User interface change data
◇ ◇ ◇

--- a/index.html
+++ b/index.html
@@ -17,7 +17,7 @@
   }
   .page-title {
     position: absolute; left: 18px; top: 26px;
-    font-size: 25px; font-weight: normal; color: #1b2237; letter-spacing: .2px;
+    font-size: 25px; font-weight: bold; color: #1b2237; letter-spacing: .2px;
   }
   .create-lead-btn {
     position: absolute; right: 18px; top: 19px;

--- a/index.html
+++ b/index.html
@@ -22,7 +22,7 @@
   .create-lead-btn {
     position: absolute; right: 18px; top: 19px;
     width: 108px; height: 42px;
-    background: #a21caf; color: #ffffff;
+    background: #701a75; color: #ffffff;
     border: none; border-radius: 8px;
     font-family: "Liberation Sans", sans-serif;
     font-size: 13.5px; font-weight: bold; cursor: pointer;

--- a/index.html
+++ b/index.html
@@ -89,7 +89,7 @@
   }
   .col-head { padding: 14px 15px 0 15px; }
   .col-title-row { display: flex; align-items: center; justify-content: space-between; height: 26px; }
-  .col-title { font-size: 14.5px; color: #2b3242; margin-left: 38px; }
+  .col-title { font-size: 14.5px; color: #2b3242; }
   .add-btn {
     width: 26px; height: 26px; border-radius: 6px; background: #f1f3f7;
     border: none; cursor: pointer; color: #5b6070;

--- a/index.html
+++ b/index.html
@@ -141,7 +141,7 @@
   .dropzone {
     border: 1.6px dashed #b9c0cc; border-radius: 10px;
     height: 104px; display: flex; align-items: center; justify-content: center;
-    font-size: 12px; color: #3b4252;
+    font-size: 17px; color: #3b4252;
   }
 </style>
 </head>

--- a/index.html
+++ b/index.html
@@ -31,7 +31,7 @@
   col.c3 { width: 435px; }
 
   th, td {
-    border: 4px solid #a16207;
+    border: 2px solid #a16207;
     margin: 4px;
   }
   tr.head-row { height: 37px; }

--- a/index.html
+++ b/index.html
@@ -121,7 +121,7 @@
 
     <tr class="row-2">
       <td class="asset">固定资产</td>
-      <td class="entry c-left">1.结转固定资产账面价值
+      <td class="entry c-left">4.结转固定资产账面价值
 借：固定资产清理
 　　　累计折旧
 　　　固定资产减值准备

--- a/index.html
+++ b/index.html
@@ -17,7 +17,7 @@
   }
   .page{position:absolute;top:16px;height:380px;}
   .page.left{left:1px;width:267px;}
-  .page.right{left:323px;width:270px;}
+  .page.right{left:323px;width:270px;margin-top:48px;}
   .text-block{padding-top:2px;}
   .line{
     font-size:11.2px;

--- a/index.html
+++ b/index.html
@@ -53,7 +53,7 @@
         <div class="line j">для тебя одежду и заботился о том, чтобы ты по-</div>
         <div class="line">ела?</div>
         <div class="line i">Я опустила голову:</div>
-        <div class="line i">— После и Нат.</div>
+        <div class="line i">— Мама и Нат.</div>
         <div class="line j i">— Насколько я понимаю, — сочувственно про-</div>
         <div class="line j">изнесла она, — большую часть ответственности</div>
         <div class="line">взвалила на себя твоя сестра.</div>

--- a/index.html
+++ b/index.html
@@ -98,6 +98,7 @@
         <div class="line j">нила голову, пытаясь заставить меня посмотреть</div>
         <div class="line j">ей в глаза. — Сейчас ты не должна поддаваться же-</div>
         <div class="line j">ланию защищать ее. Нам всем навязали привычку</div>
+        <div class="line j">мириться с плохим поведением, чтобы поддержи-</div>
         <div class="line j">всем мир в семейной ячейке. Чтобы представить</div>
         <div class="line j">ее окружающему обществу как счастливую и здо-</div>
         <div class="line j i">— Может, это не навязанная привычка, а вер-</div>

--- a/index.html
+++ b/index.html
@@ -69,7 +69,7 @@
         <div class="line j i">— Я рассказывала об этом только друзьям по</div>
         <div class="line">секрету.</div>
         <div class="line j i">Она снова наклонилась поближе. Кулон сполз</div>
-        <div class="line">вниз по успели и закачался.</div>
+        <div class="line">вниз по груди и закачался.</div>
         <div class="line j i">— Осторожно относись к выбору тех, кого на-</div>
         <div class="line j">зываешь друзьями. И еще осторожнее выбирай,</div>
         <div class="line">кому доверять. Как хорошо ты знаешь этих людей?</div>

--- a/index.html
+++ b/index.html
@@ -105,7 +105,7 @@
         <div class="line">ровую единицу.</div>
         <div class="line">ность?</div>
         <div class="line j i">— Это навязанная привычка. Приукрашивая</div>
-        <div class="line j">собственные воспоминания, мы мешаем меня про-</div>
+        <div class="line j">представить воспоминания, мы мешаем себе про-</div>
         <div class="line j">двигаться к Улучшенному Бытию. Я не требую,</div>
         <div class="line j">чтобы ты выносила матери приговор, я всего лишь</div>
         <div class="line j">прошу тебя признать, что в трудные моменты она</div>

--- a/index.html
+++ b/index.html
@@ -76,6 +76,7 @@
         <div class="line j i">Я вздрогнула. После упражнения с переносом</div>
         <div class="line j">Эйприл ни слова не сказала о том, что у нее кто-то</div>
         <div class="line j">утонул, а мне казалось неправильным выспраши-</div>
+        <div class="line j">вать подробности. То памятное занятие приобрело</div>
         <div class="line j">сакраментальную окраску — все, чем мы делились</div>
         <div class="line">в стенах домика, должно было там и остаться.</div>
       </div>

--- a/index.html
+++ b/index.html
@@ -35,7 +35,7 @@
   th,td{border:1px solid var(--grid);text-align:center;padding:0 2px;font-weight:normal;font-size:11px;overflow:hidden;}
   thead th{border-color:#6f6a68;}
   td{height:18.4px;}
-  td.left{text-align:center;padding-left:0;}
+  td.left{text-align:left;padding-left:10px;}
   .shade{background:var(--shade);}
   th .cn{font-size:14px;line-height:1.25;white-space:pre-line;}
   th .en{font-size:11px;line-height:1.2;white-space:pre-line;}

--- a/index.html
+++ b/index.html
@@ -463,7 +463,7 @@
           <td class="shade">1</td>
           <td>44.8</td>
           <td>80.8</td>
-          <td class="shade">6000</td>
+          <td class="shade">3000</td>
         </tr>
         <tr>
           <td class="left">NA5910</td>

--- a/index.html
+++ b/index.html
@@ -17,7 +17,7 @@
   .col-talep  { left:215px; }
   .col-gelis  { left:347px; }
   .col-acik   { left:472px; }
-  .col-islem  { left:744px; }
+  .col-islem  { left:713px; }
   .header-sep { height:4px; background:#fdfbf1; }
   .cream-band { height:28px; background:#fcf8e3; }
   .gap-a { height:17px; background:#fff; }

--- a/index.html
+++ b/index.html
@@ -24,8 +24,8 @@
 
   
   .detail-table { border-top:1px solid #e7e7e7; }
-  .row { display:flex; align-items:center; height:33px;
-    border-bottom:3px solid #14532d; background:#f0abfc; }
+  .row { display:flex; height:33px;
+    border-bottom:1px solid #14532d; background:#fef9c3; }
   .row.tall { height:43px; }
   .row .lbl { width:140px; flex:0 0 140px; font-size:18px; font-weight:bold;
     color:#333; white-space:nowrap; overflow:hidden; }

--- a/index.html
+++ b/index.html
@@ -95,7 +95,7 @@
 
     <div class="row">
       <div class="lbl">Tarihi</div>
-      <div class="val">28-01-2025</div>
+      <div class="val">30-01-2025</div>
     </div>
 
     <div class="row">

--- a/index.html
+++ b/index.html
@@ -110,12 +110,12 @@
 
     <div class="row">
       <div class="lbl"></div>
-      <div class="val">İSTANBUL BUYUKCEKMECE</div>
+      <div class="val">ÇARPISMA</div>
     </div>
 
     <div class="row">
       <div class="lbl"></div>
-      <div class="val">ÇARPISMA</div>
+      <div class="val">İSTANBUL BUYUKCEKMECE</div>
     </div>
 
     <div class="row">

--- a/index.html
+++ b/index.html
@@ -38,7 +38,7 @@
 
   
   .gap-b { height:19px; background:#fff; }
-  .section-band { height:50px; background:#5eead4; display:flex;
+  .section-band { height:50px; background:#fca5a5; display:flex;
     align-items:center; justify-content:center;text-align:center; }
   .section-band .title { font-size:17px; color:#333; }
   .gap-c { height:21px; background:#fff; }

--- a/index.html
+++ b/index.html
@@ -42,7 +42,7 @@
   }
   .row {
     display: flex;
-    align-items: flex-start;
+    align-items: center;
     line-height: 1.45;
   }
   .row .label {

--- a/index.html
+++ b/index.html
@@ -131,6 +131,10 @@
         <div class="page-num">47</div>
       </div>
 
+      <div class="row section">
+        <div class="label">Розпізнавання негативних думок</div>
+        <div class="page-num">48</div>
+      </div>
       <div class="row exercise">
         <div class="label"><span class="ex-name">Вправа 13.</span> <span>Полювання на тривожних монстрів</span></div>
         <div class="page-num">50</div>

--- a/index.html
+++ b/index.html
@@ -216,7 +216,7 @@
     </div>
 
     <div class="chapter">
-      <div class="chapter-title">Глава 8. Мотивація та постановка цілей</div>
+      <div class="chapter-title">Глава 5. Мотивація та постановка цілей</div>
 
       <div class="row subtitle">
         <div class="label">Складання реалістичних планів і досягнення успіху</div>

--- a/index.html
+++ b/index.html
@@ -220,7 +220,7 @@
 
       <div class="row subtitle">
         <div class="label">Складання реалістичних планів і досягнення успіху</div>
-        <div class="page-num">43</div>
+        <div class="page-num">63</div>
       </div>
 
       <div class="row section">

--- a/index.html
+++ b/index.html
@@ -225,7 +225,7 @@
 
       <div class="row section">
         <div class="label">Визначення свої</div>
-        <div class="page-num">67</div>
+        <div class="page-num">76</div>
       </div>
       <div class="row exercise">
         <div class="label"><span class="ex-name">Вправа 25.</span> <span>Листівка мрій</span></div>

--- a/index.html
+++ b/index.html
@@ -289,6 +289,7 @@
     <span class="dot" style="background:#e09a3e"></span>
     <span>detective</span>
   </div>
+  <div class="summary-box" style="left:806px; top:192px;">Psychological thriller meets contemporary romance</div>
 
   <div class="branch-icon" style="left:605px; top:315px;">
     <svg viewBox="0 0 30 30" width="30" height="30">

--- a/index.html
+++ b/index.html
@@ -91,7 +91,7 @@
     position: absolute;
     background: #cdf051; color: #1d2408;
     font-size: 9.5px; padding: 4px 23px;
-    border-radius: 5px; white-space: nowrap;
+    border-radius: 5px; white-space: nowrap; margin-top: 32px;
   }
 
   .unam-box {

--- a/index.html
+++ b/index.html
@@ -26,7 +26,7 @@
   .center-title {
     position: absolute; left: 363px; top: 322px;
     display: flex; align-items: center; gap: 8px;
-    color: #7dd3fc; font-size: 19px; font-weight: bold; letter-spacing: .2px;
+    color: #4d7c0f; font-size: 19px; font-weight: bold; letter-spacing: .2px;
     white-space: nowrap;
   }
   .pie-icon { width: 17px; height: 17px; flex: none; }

◇ ◇ ◇

The result is a copy of every line above where the word "всем" shows up.

         <div class="line j">ланию защищать ее. Нам всем навязали привычку</div>
         <div class="line j">всем мир в семейной ячейке. Чтобы представить</div>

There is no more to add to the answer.